Inventory, Scheduling and Lead Time Decisions in Supply Chains

Onur Kaya
Koç University,
Istanbul, Turkey

January 18, 2008 Friday

Abstract: In our study, we consider a multi-item manufacturer and its suppliers with different supply chain architectures in a stochastic environment. We consider the scheduling, lead-time quotation and inventory problems in this model. The manufacturer and the suppliers have to decide which items to produce to stock and which ones to produce to order, how much inventory to keep for make-to-stock items, how to schedule the production of different products and how to quote short and reliable due-dates to arriving customers.
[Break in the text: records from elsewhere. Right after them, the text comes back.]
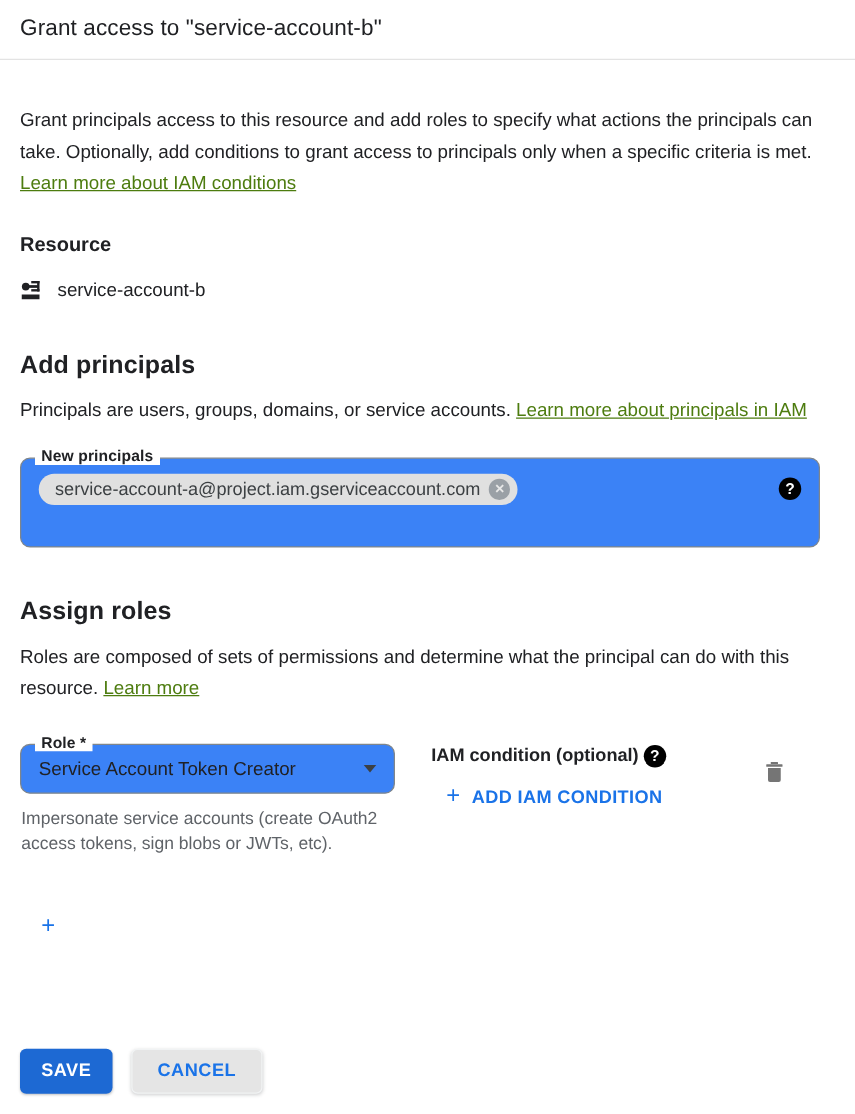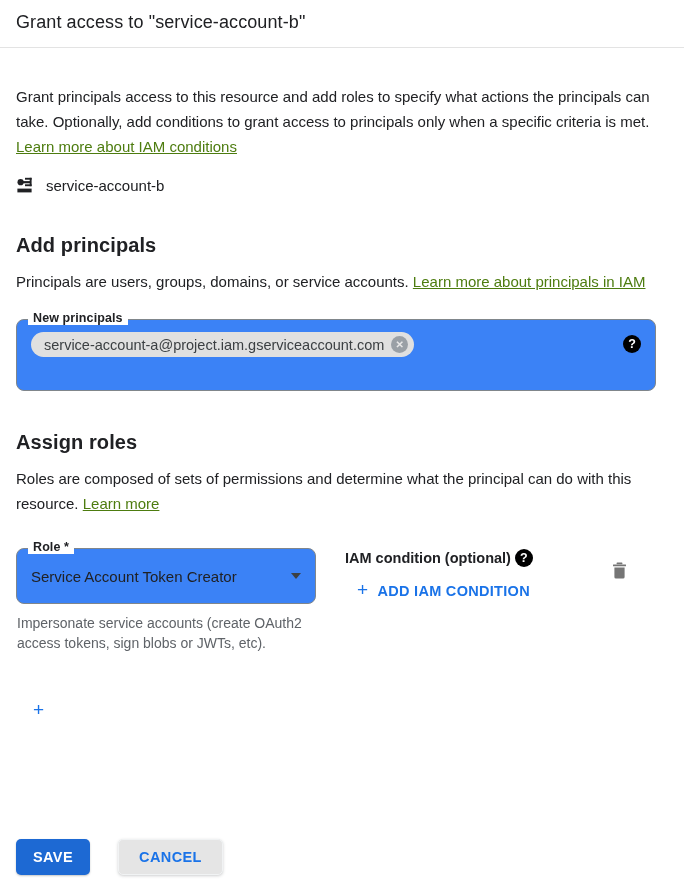--- a/index.html
+++ b/index.html
@@ -260,6 +260,7 @@
     <p class="intro"><span>Grant principals access to this resource and add roles to specify what actions the principals can take. Optionally, add conditions to grant access to principals only when a specific criteria is met.</span>
       <a class="inline-link">Learn more about IAM conditions</a></p>
 
+    <h3 class="section-heading-sm">Resource</h3>
 
     <div class="resource-row">
       <span>

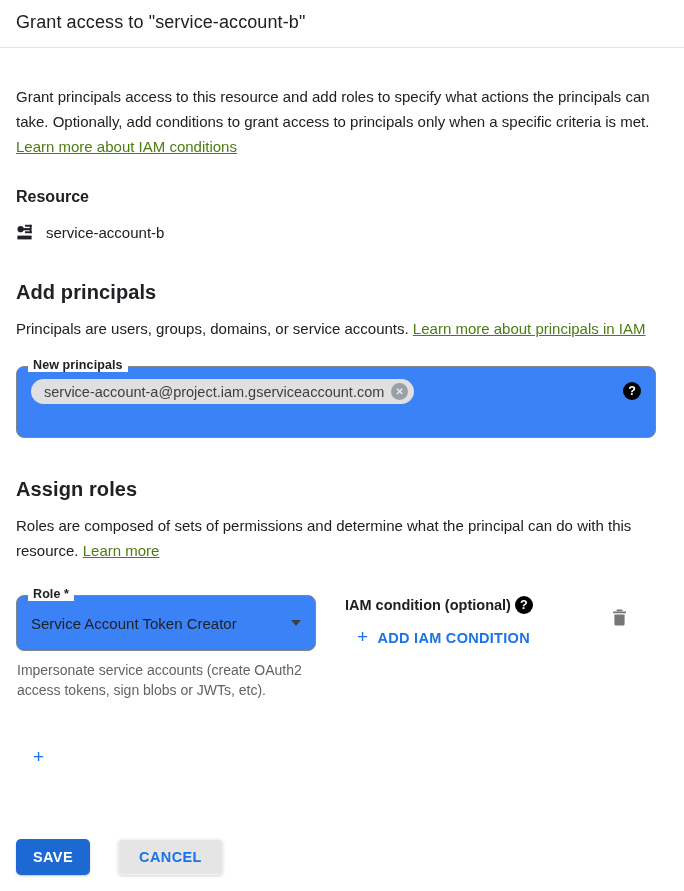--- a/index.html
+++ b/index.html
@@ -152,7 +152,7 @@
   .role-col { width: 300px; flex: 0 0 auto; }
   .role-select {
     width: 300px;
-    height: 56px;
+    height: 40px;
     display: flex;
     align-items: center;
     justify-content: space-between;

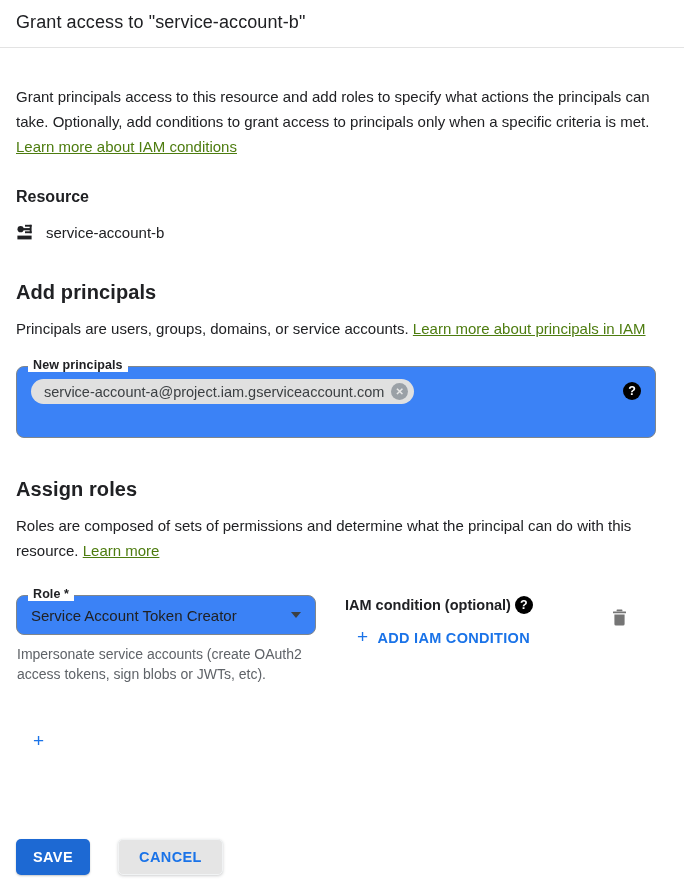--- a/index.html
+++ b/index.html
@@ -221,7 +221,7 @@
     left: 16px;
     top: 839px;
     display: flex;
-    gap: 28px;
+    gap: 15px;
   }
   .btn {
     font-family: "Liberation Sans", sans-serif;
In our study, we first focus on a 2-party supply chain and then extend our analysis to more complex settings. We consider several variations of this problem, and design effective heuristics for scheduling and lead time quotation as well as the make-to-order/make-to-stock decision, and to find the appropriate inventory levels for make-to-stock items. We perform extensive computational testing to assess the effectiveness of our algorithms, and to compare the centralized and decentralized models in order to quantify the value of centralized control and information in this supply chain setting.

Bio:
Onur Kaya is an assistant professor in the Department of Industrial Engineering at Koç University. After graduating from the Industrial Engineering Department of METU in 2002, he received his M.S. in 2003 and Ph.D. in 2006 from University of California, Berkeley, Department of Industrial Engineering and Operations Research. He also has an M.A. degree in Statistics from the same university. Onur Kaya’s research interests include stochastic models of production and inventory systems, management of supply chain systems, gaming and contracts in supply chains, dynamic programming, queueing theory, and scheduling.